Kapan waktu terbaik berkunjung ke Labuan Bajo?
Musim kering (April–Oktober) adalah peak season dengan cuaca paling cerah. Namun musim hujan (November–Maret) justru waktu terbaik untuk melihat manta ray dalam jumlah besar, jadi jangan langsung skip musim ini.
Apakah Labuan Bajo cocok untuk yang tidak menyelam?
Sangat cocok. Mayoritas wisatawan yang datang ke Labuan Bajo justru bukan penyelam — pilihan yang paling populer adalah cruise 1–3 hari mengunjungi Pulau Padar, Pink Beach, dan snorkeling bersama manta ray tanpa perlu sertifikasi diving.
Apakah kartu kredit/debit bisa dipakai di Labuan Bajo?
Sebagian besar kafe dan restoran di kota sudah menerima pembayaran kartu. Namun untuk makan di pasar ikan malam atau warung lokal, uang tunai masih jadi metode pembayaran utama.

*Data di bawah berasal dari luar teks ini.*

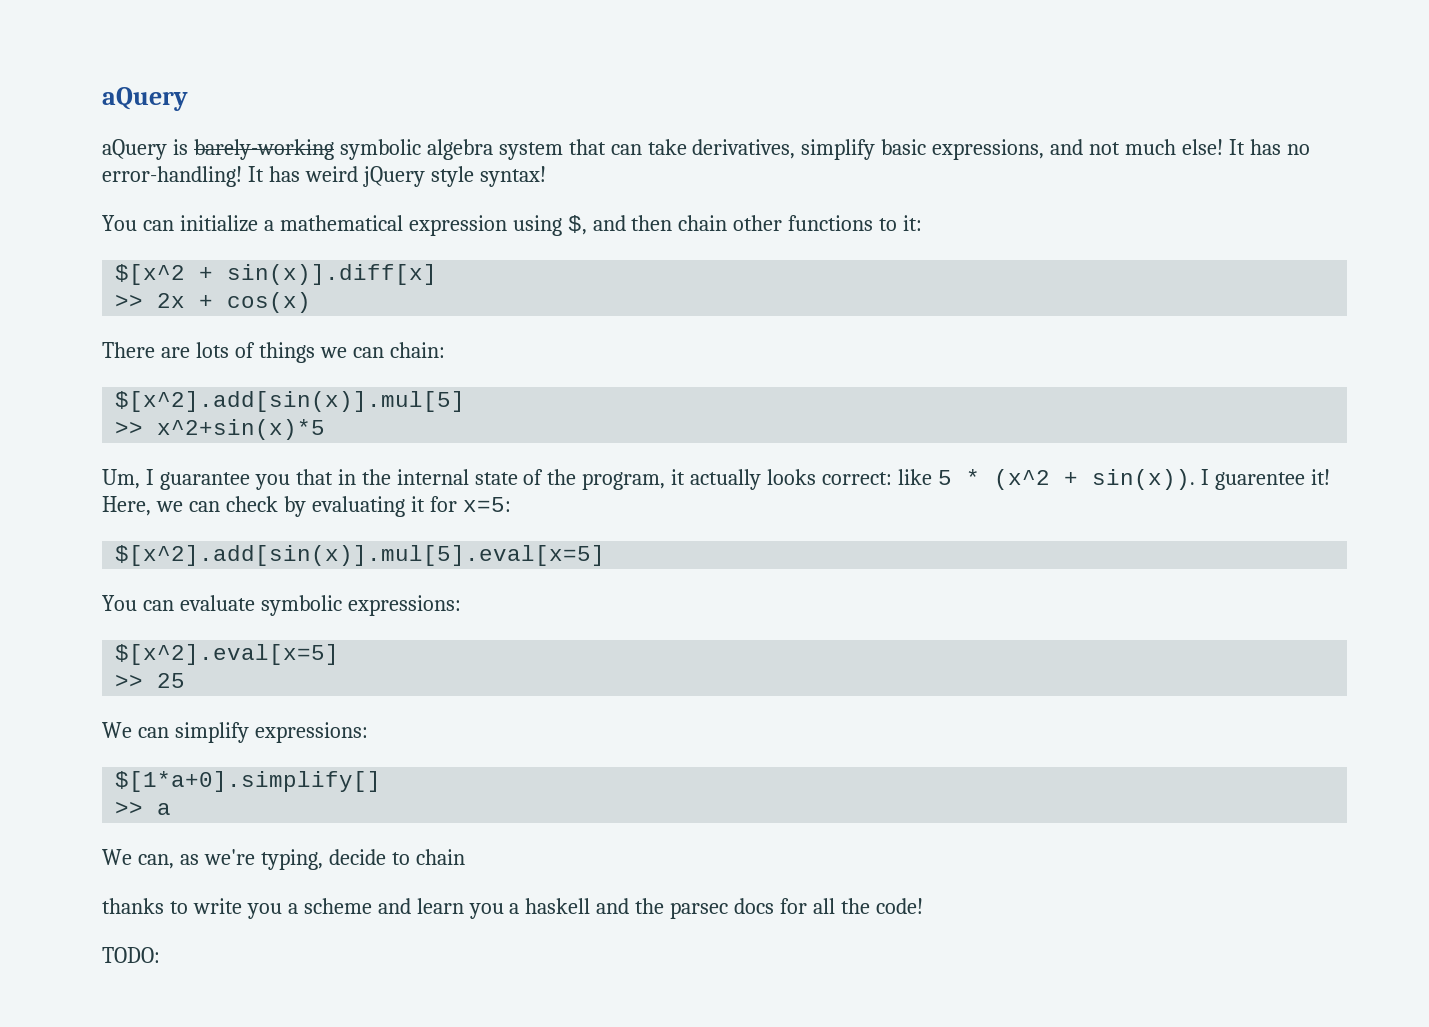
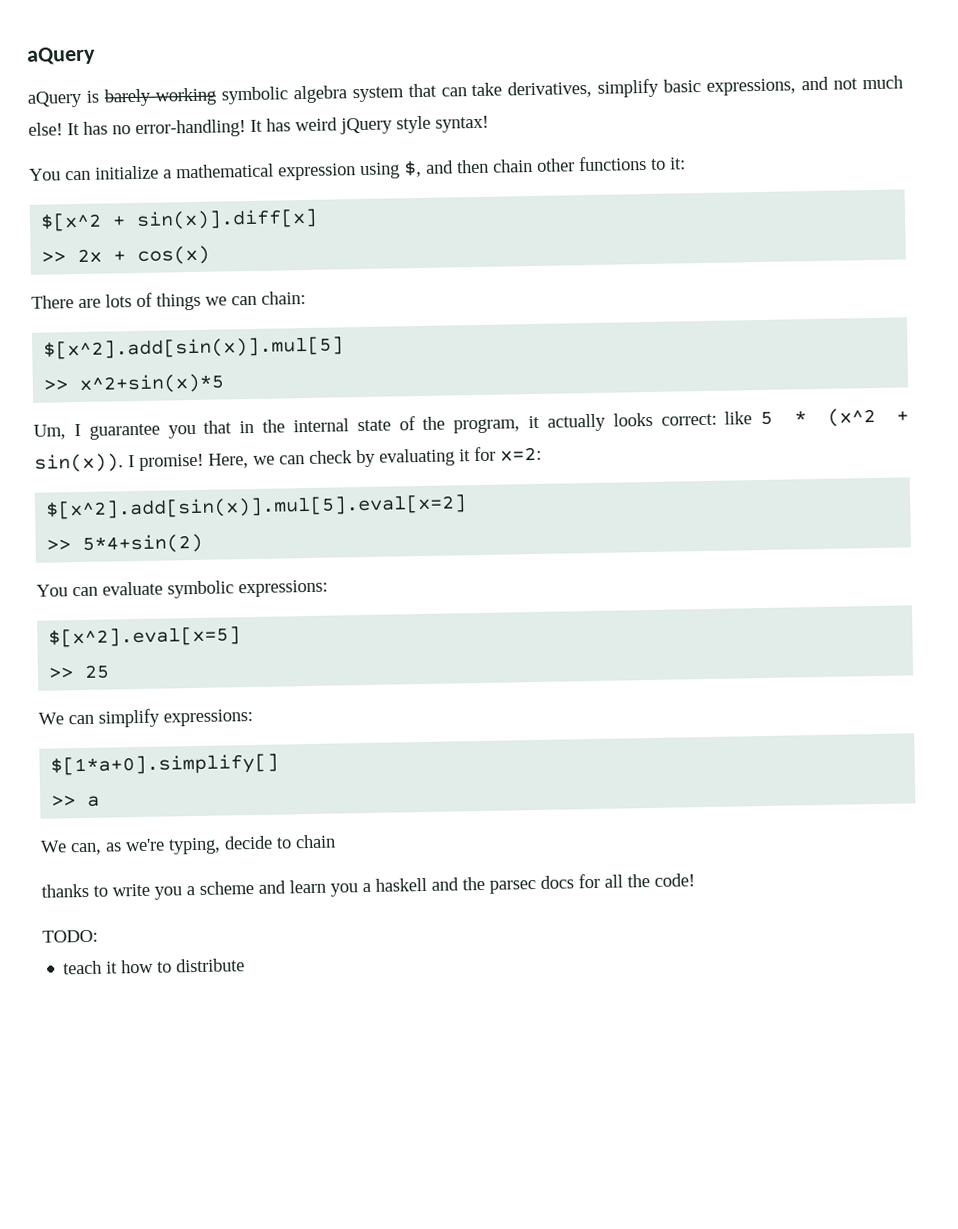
[1214,469,1330,490] guarentee it! -> [139,453,204,471] promise!
[462,497,511,512] [115,545,606,566] x=5: // $[x^2].add[sin(x)].mul[5].eval[x=5] -> [500,446,542,462] [45,494,468,520] [46,533,204,554] x=2: // $[x^2].add[sin(x)].mul[5].eval[x=2] // >> 5*4+sin(2)
(160, 955) none -> [63,958,246,975] // teach it how to distribute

Bisakah panduan ini jadi dasar paket wisata Labuan Bajo custom?
Sangat bisa. Informasi cara ke sana, hotel, tour, dan spot tersembunyi di panduan ini bisa dijadikan kerangka dasar untuk menyusun paket wisata Labuan Bajo sesuai minat dan budgetmu, baik untuk trip santai maupun fokus diving.
Labuan Bajo adalah salah satu contoh terbaik bagaimana sebuah kota transit bisa bertransformasi menjadi destinasi utuh dalam waktu singkat. Dari komodo purba, terumbu karang penuh manta ray, hingga kafe-kafe kekinian dengan pemandangan teluk — kota ini menawarkan kombinasi yang sulit ditemukan di tempat lain. Gunakan panduan ini sebagai kerangka dasar, sesuaikan dengan minat dan waktu yang kamu punya, dan bersiaplah terpukau oleh salah satu sudut Indonesia yang paling menakjubkan.